Cases are geocoded to each school district’s geographic area as defined by the U.S. Census Bureau 2019 TIGER/Line Shapefiles.
Race and Ethnicity
The reported race and ethnicity of laboratory-confirmed cases. Note that a sizeable share of cases are reported without a race or ethnicity classified other than “Unknown.” DHSS continues to work with healthcare providers and labs to gather greater completeness of demographic information.
Laboratory-confirmed cases by the age of the patient. A small number of patients do not have an age available for analysis at the time the data is published. For this reason, Cases by Age may not sum to the total number of cases reported.
Number of Hospitalizations
The number of individuals reported as hospitalized confirmed or presumed to have COVID-19 on the listed date. Individuals hospitalized for more than one day may be included in the count on multiple dates. This dashboard provides hospitalization numbers obtained through the TeleTracking system. Not every hospital in Missouri reports to TeleTracking every day.
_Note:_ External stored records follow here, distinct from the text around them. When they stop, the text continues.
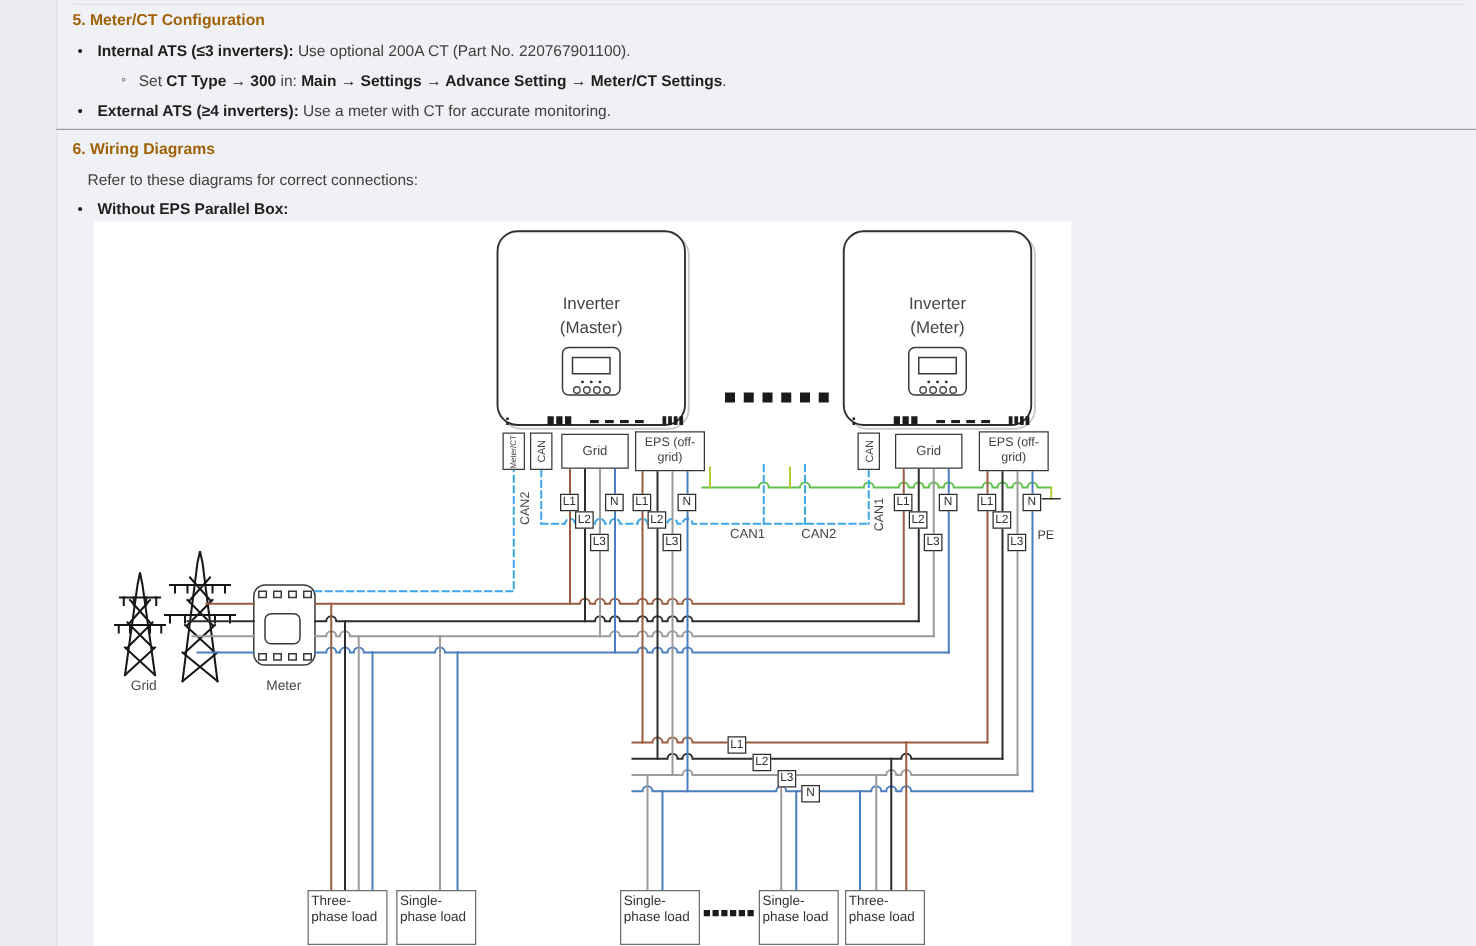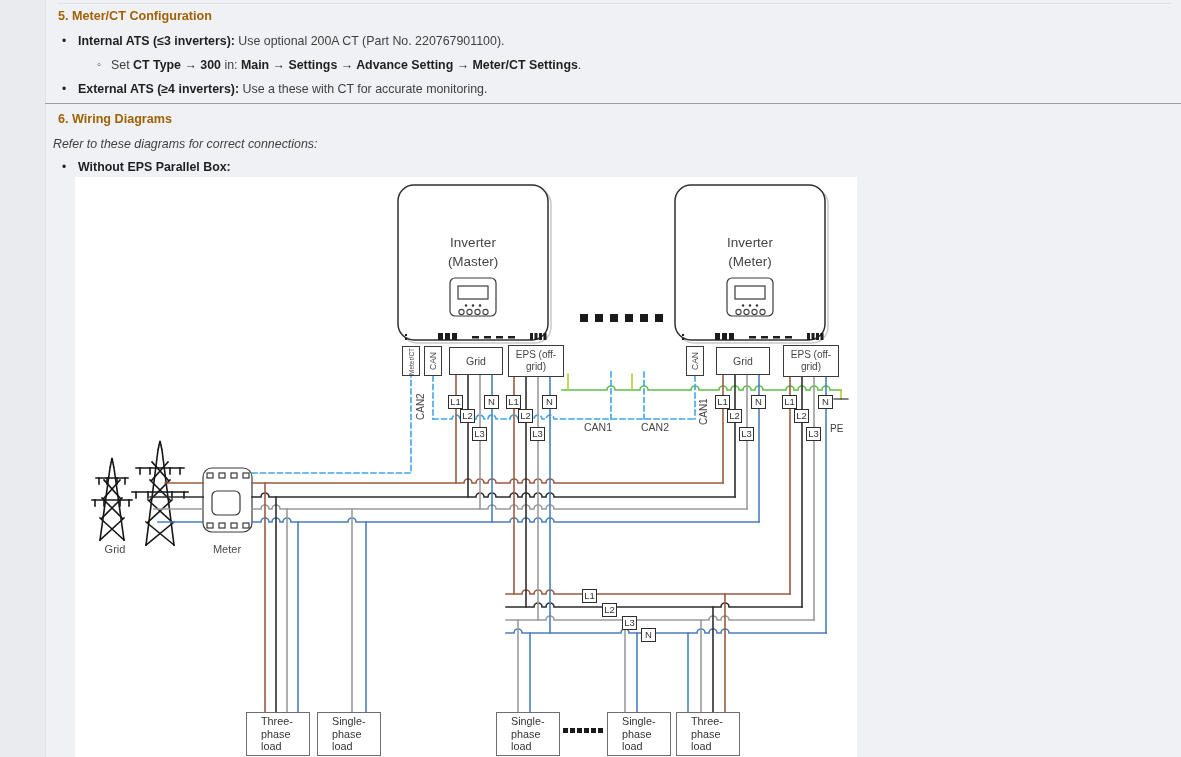"Use a these with CT" span { text: these -> meter }
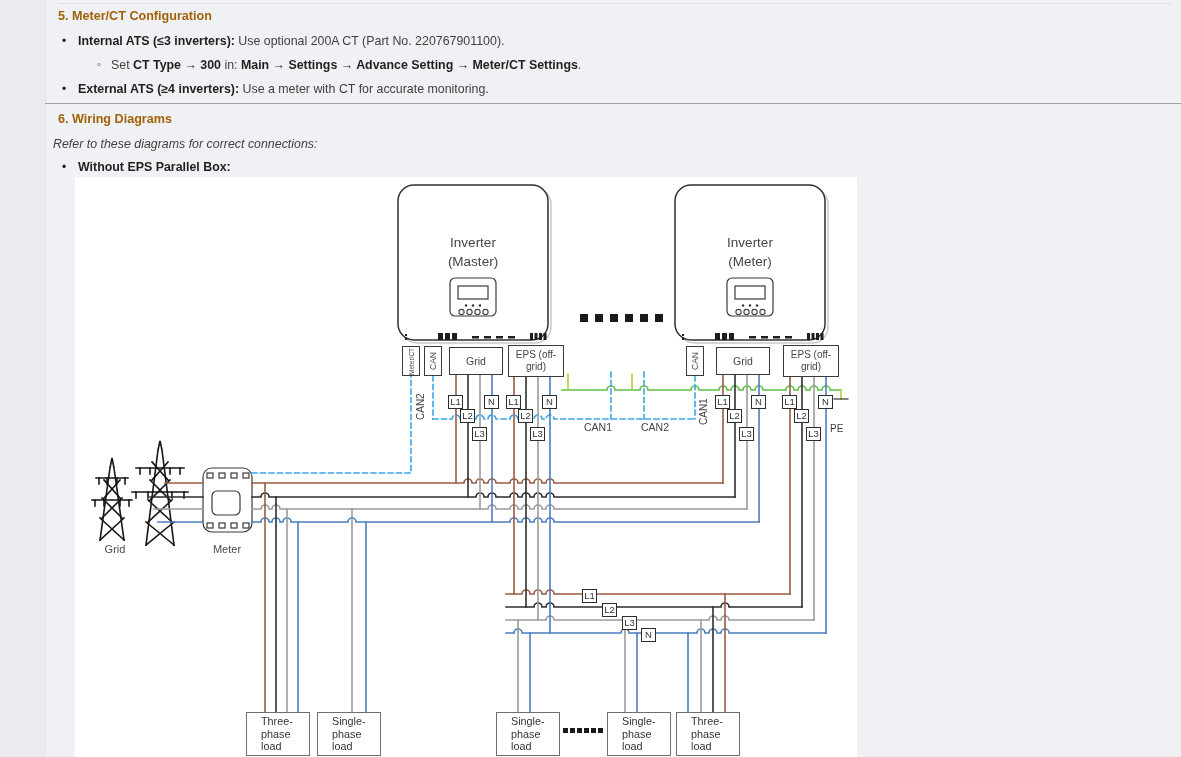"Refer to these diagrams for" .line.plain { font-style: italic -> none; left: 53px -> 70px }
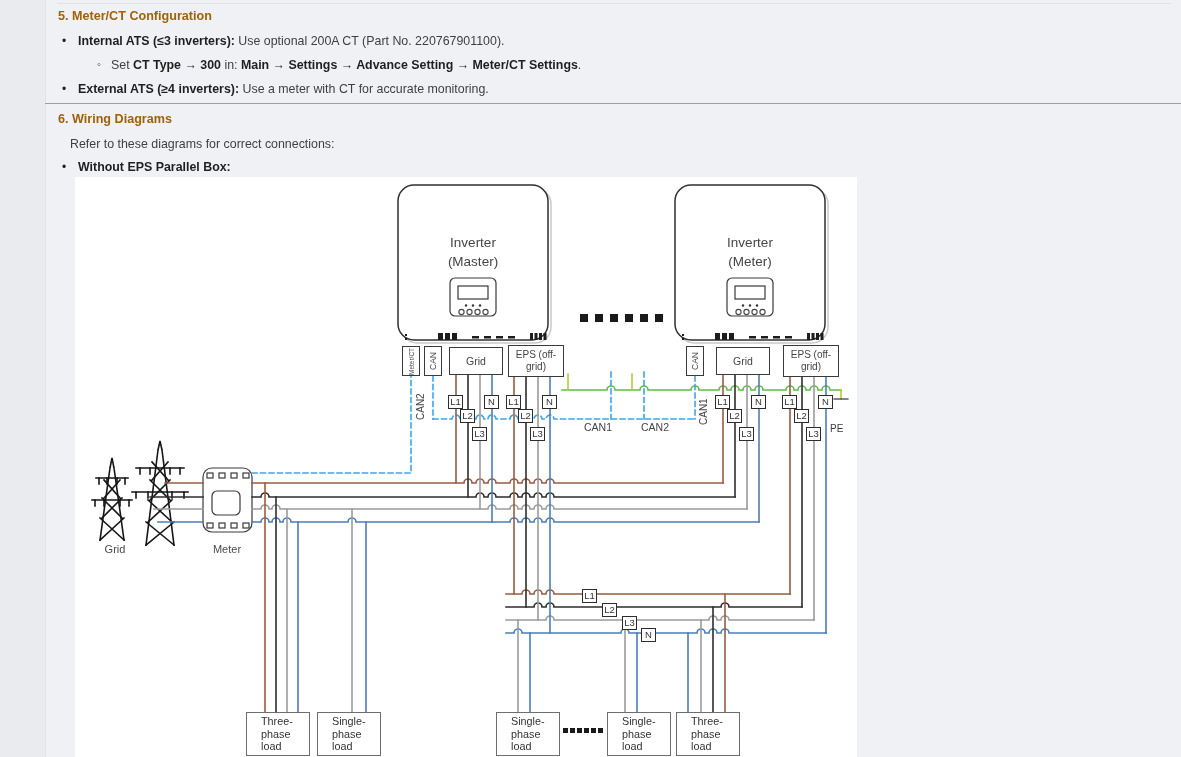"Three-phase load" .load { padding: 2px 14px -> 2px 2px }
PCR (Polymerase Chain Reaction) Test
A PCR test looks for the viral genetic material (RNA) in the nose, throat, or other areas in the respiratory tract to determine if there is an active infection with SARS-CoV-2, the virus that causes COVID-19. A positive COVID-19 PCR test means that the person has an active COVID-19 infection.
A Serology test looks for antibodies against SARS-CoV-2 in the patient’s blood to determine if there has been an infection in the past. Antibodies are formed by the body to fight off infections. A positive antibody test means that the person was infected with COVID-19 in the past or recently and that their immune system developed antibodies to try to fight it off.
(Not the same as an “antibody” test.) An Antigen test is for rapid detection of the virus that causes COVID-19. The test determines if a sample contains proteins found on the surface of the coronavirus, which allows much faster results. Antigen tests are very specific for the virus, but are not as sensitive as PCR tests, therefore negative antigen test results may need to be confirmed with a PCR test prior to making treatment decisions if the patient has concerning symptoms or potential exposures to COVID-19. Antigen tests are most commonly used for patients who exhibit symptoms of COVID-19, therefore the percent positive rates are likely to be higher.
Numerator. The number of patients with positive laboratory PCR test results for COVID-19. Denominator. The number of patients who had a PCR COVID-19 test.
7-Day Percent Positive of PCR-Tested Individuals
Numerator. The number of patients with an initial positive laboratory PCR test result for COVID-19 within the last 7 days. Denominator. The number of patients who had an initial PCR COVID-19 test within the last 7 days.